**Records:**
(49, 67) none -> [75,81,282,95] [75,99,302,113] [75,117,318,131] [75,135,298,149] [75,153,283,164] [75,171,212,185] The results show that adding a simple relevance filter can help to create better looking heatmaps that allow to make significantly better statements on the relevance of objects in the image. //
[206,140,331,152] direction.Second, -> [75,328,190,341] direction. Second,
...
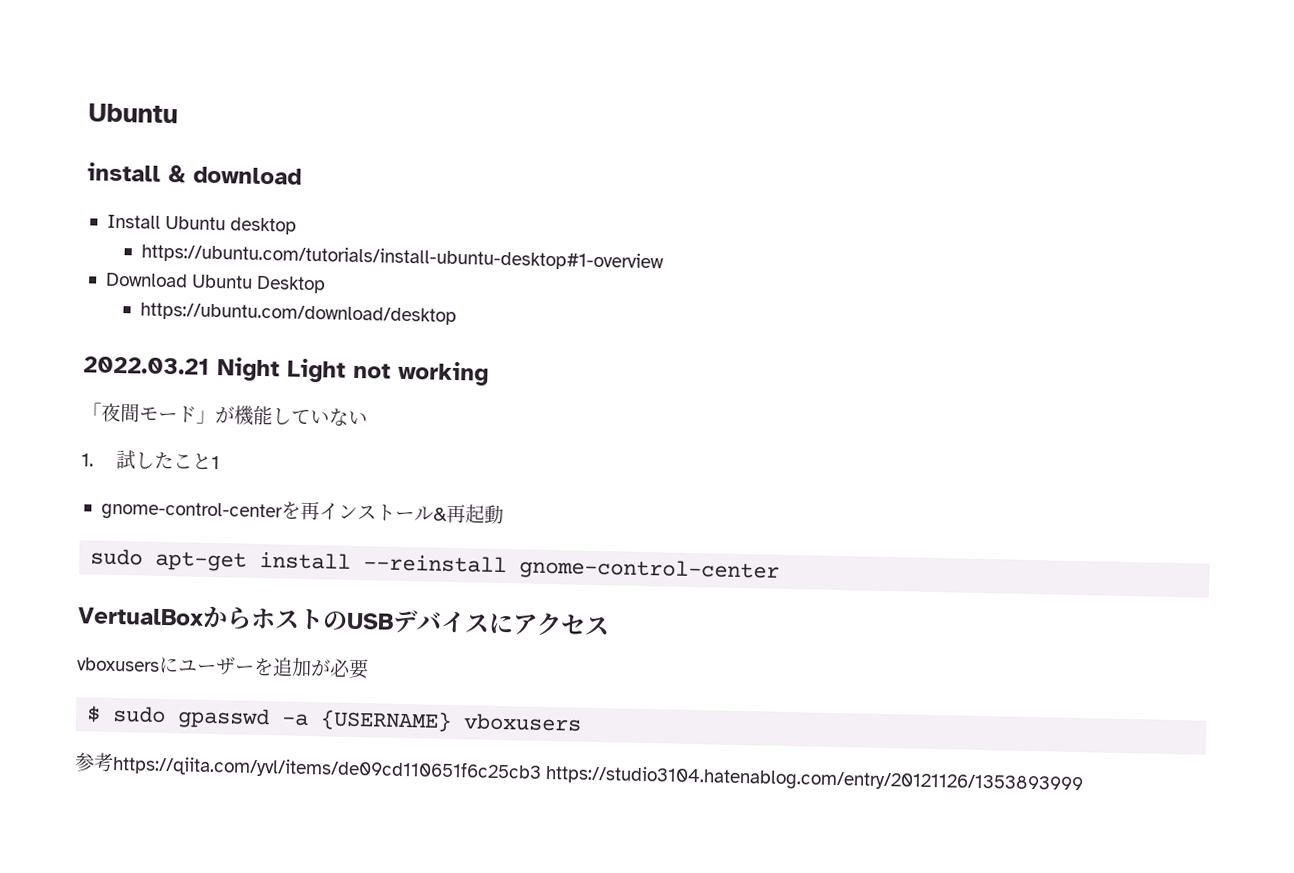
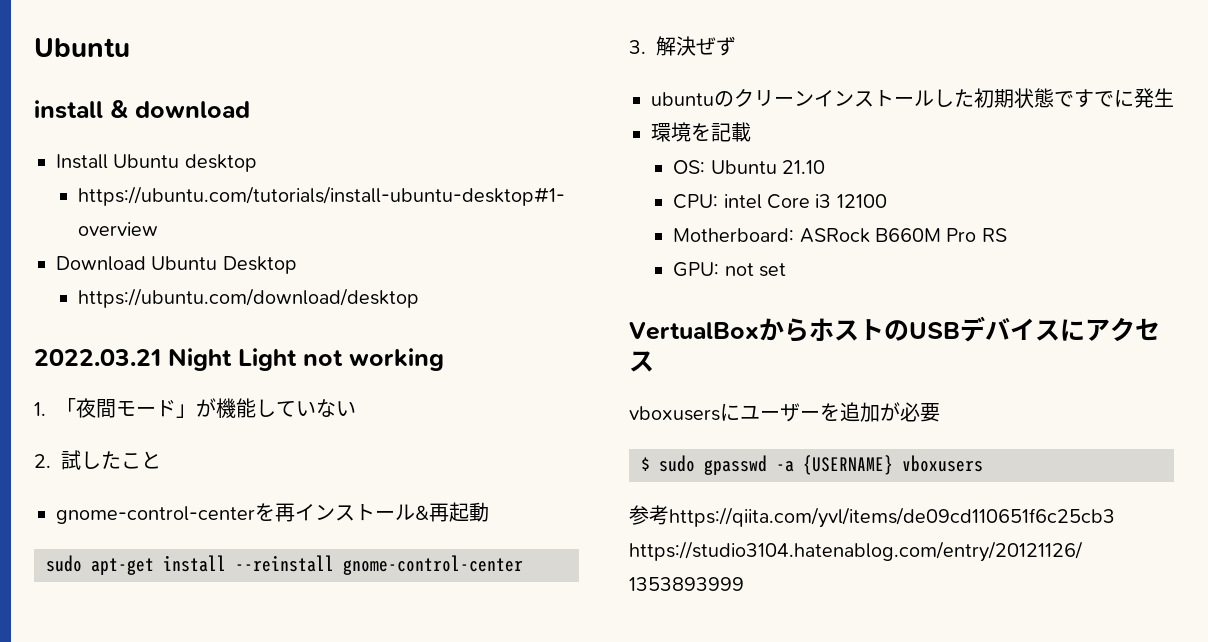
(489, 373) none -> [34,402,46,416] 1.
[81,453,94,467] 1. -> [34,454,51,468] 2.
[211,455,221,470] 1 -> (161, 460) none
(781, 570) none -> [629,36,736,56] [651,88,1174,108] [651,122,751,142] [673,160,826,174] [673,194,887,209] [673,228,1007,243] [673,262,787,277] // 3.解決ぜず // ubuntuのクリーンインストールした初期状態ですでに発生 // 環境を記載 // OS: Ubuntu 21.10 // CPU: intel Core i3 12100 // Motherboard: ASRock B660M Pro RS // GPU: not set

**Work task:** Within the listing above, give again exactly every line from the line with "[81,453,94,467] 1. -> [34,454,51,468] 2." through the line with "(781, 570) none", both included, and no other line.

**The answer:**
[81,453,94,467] 1. -> [34,454,51,468] 2.
[211,455,221,470] 1 -> (161, 460) none
(781, 570) none -> [629,36,736,56] [651,88,1174,108] [651,122,751,142] [673,160,826,174] [673,194,887,209] [673,228,1007,243] [673,262,787,277] // 3.解決ぜず // ubuntuのクリーンインストールした初期状態ですでに発生 // 環境を記載 // OS: Ubuntu 21.10 // CPU: intel Core i3 12100 // Motherboard: ASRock B660M Pro RS // GPU: not set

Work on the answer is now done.